■ **EXERCISE DIRECTIONS**: Only one stretch of the data below is needed. Output the lines from the one with "A New Male Fuck" up to and including the one with "total: 110.01 -> 157.64", exactly as they stand.

Records from a data source:

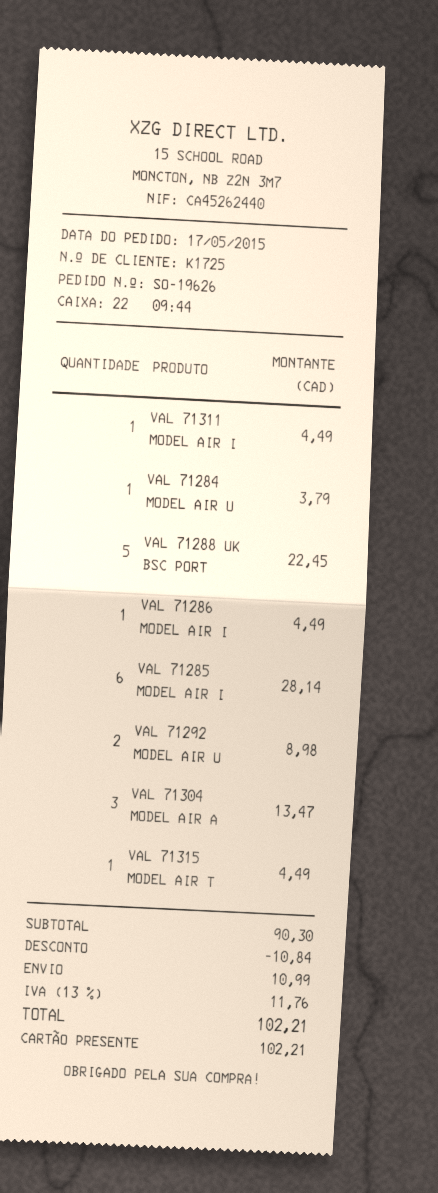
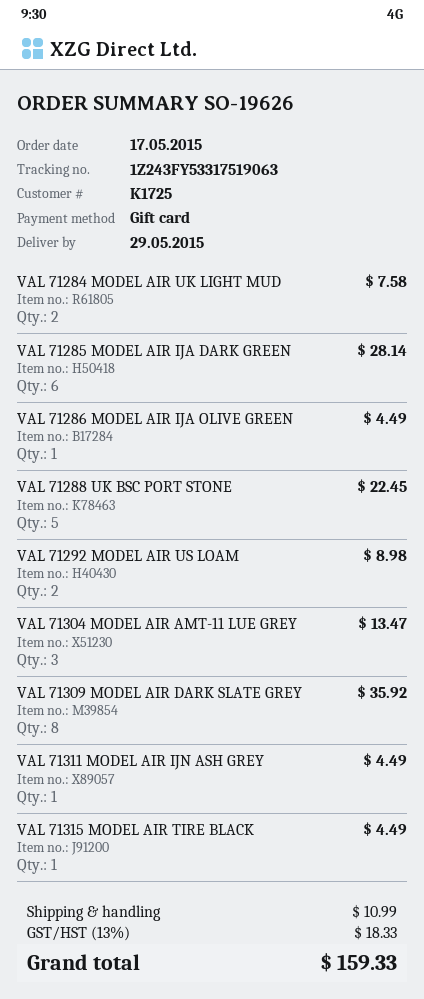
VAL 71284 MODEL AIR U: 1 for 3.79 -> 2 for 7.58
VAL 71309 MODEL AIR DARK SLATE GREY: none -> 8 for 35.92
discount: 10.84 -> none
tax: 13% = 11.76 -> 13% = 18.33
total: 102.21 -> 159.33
* * *
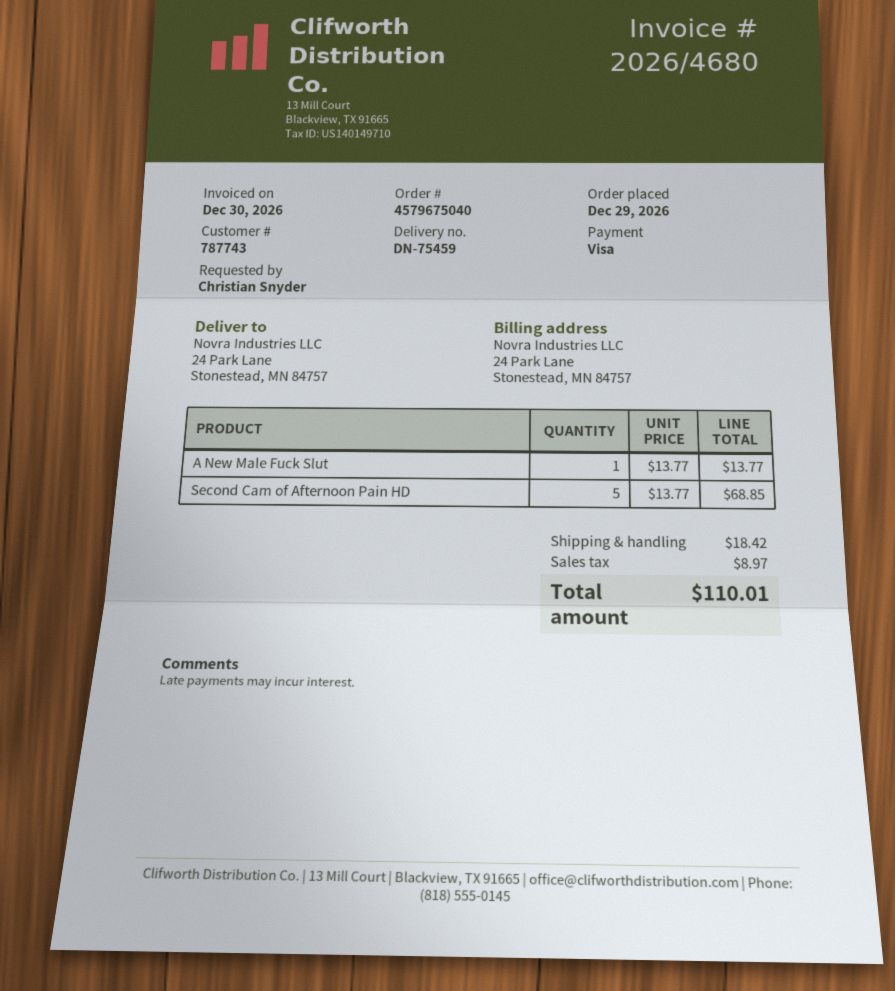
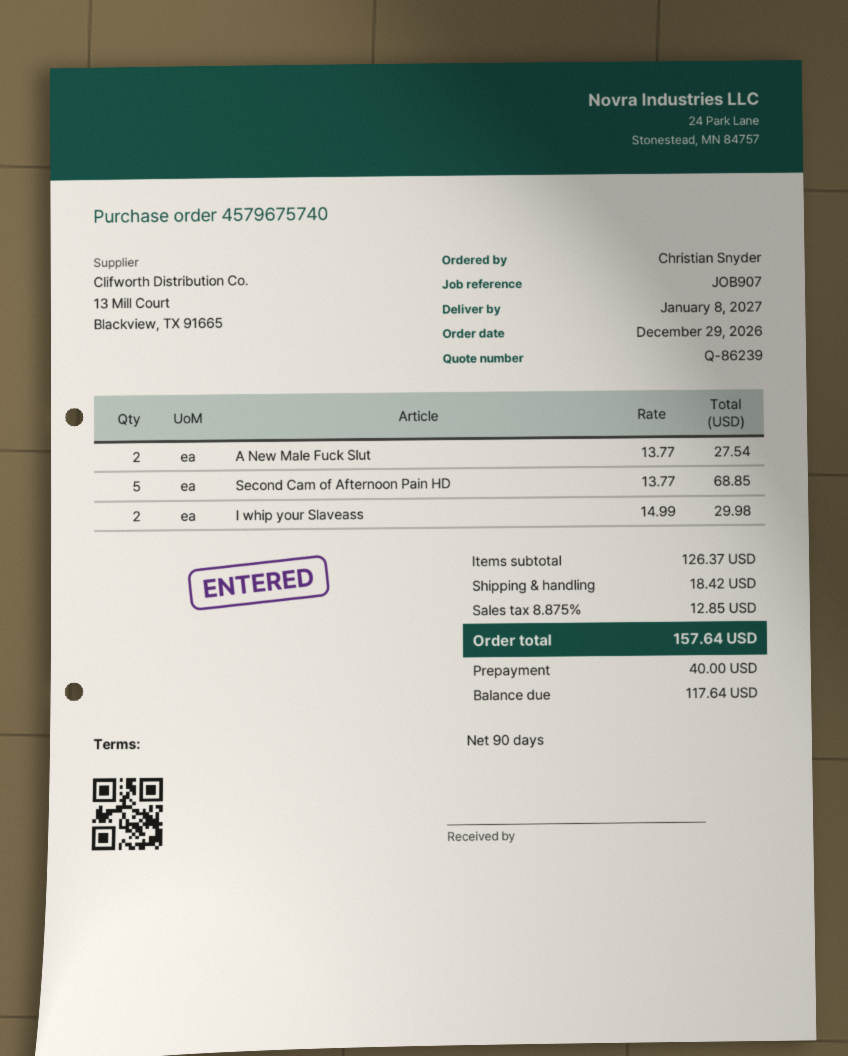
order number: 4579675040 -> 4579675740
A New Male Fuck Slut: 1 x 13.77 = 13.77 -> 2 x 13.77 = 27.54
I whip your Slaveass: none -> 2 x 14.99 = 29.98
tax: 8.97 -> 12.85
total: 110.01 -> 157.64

■ **EXERCISE ANSWER**:
A New Male Fuck Slut: 1 x 13.77 = 13.77 -> 2 x 13.77 = 27.54
I whip your Slaveass: none -> 2 x 14.99 = 29.98
tax: 8.97 -> 12.85
total: 110.01 -> 157.64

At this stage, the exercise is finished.